=== Begin Enclosure ===
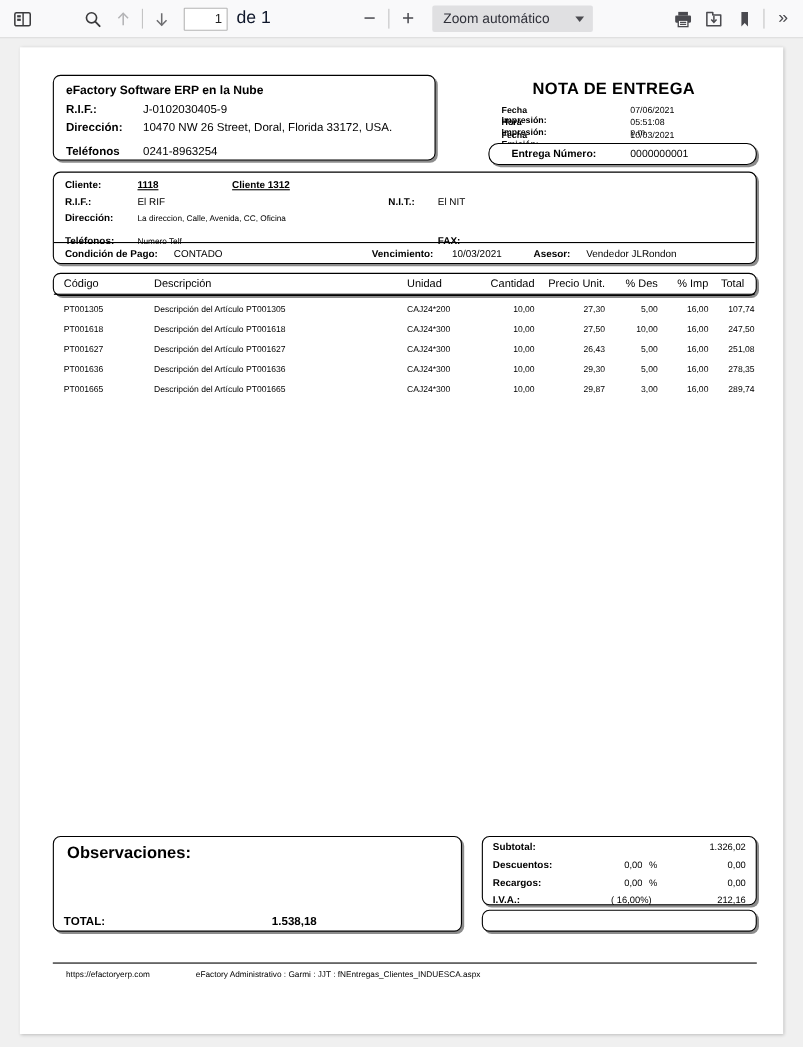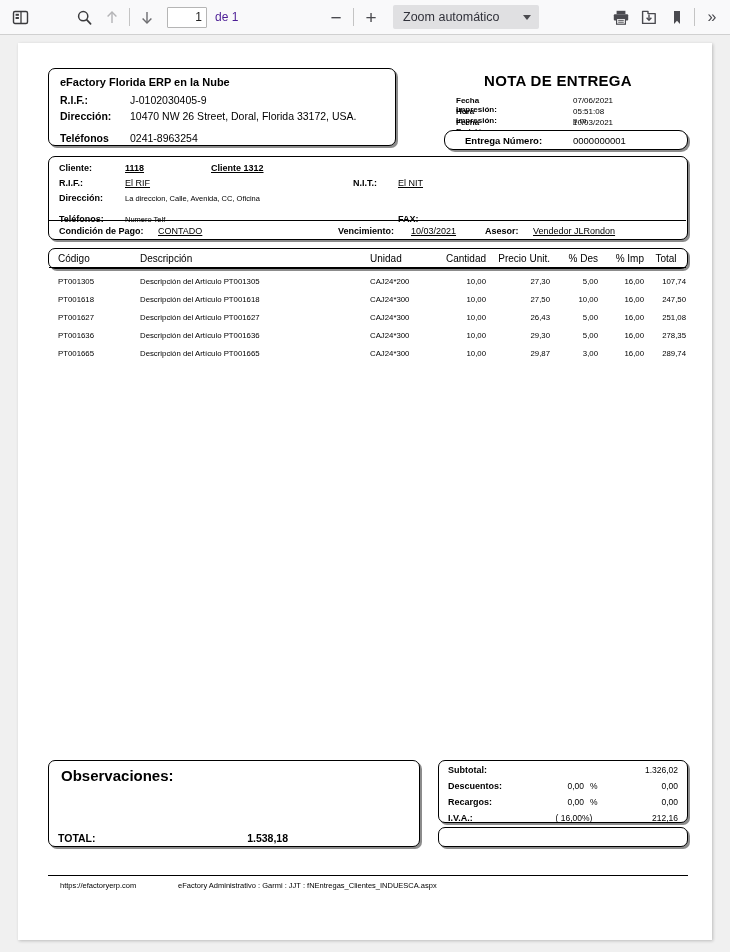"de 1" #page-total { color: #4c1d95 -> #0f172a; font-size: 12px -> 16px }
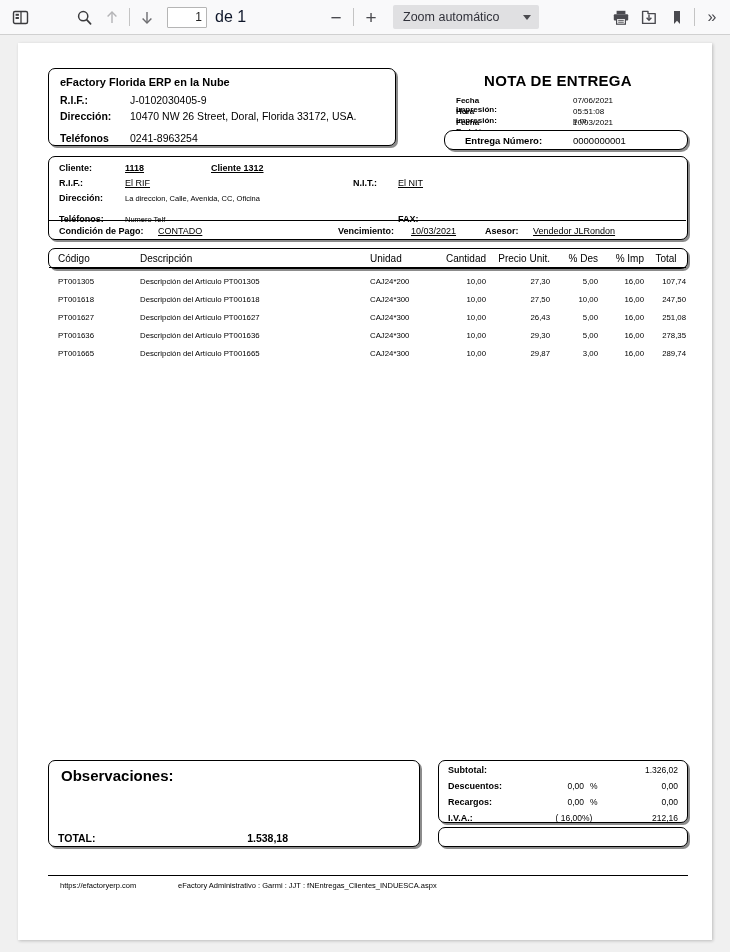"eFactory Florida ERP en la" div.abs { text: Florida -> Software }
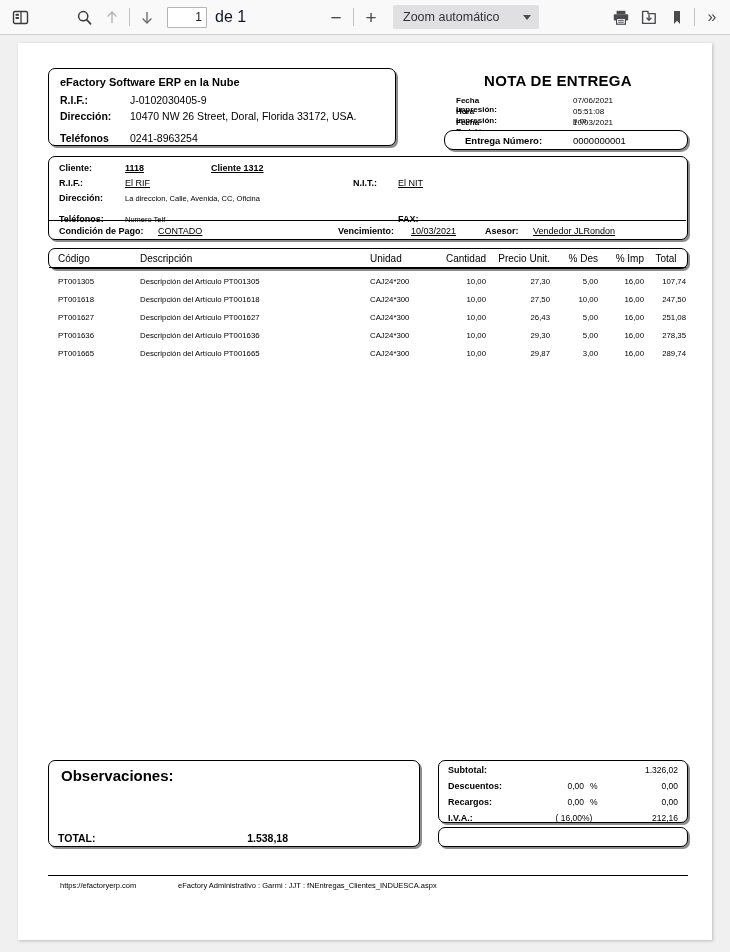"El RIF" .cl-val-n { text-decoration: underline -> none }
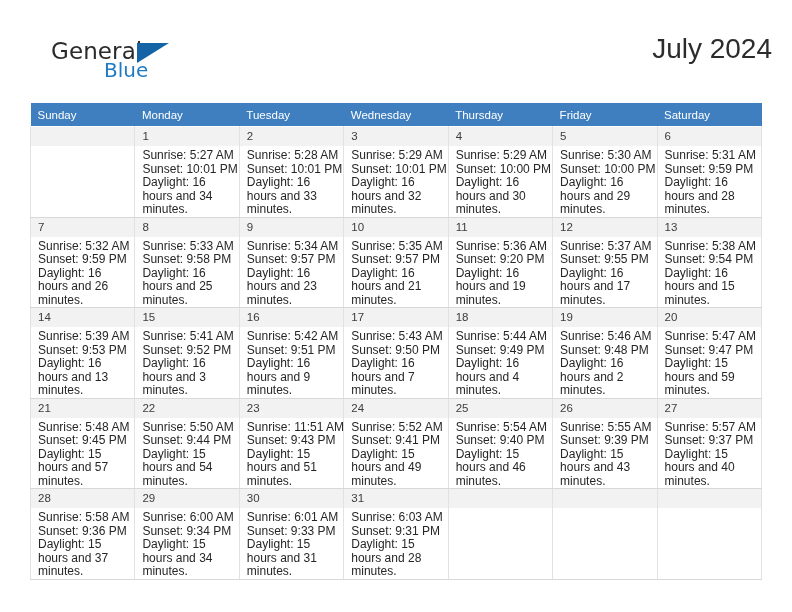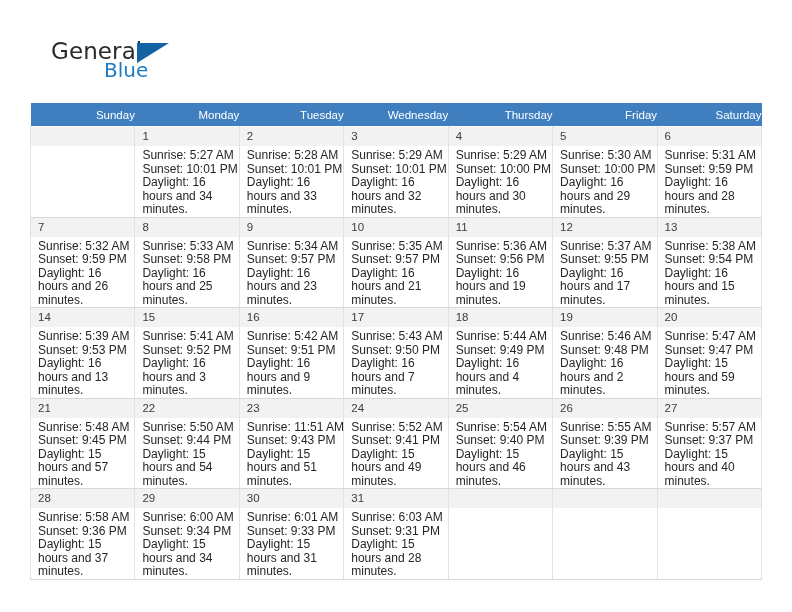"July 2024" div.title { html: none -> <div>July 2024</div> }
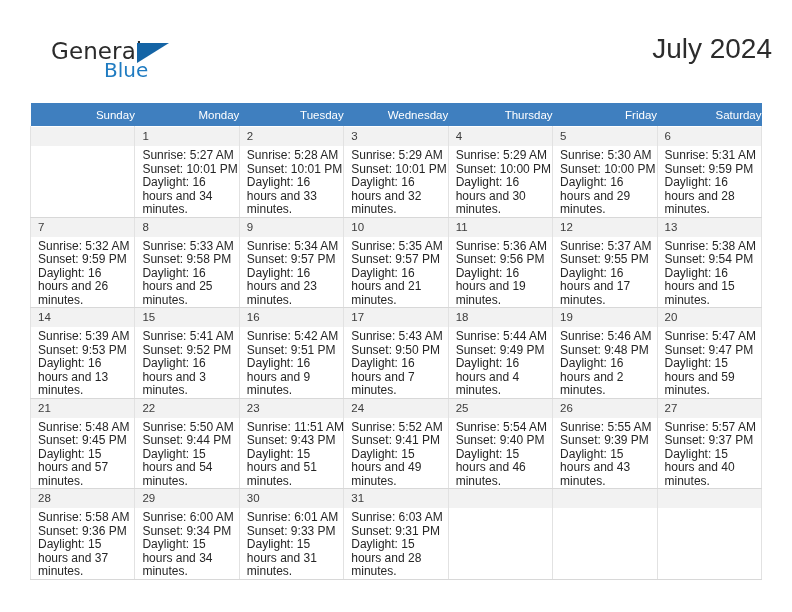"Sunday" .calendar th { text-align: right -> left }
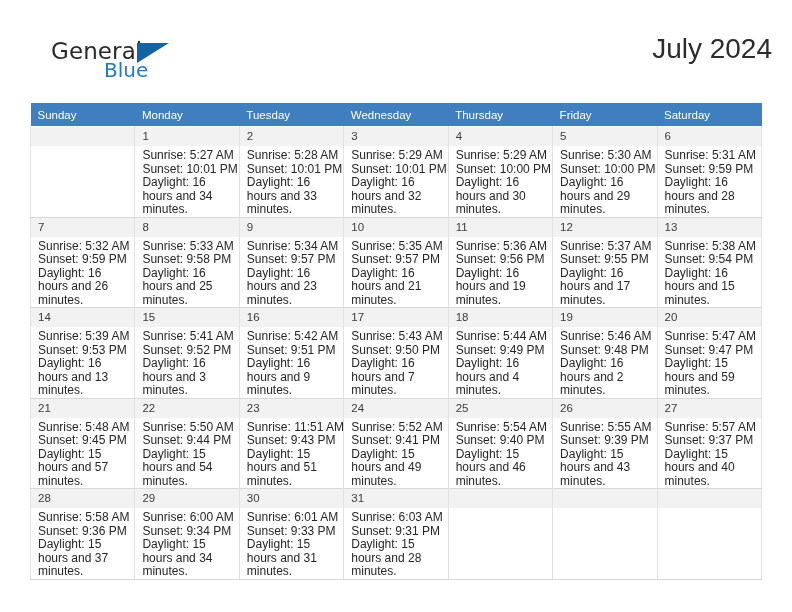"Sunset: 9:56 PM" div { text: 9:56 -> 9:20 }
=== End Enclosure ===
**EXERCISE DETAILS**
An exact reproduction of every record above is required, with no pictures included.

**REPLY TO THE EXERCISE**
"de 1" #page-total { color: #4c1d95 -> #0f172a; font-size: 12px -> 16px }
"eFactory Florida ERP en la" div.abs { text: Florida -> Software }
"El RIF" .cl-val-n { text-decoration: underline -> none }
"July 2024" div.title { html: none -> <div>July 2024</div> }
"Sunday" .calendar th { text-align: right -> left }
"Sunset: 9:56 PM" div { text: 9:56 -> 9:20 }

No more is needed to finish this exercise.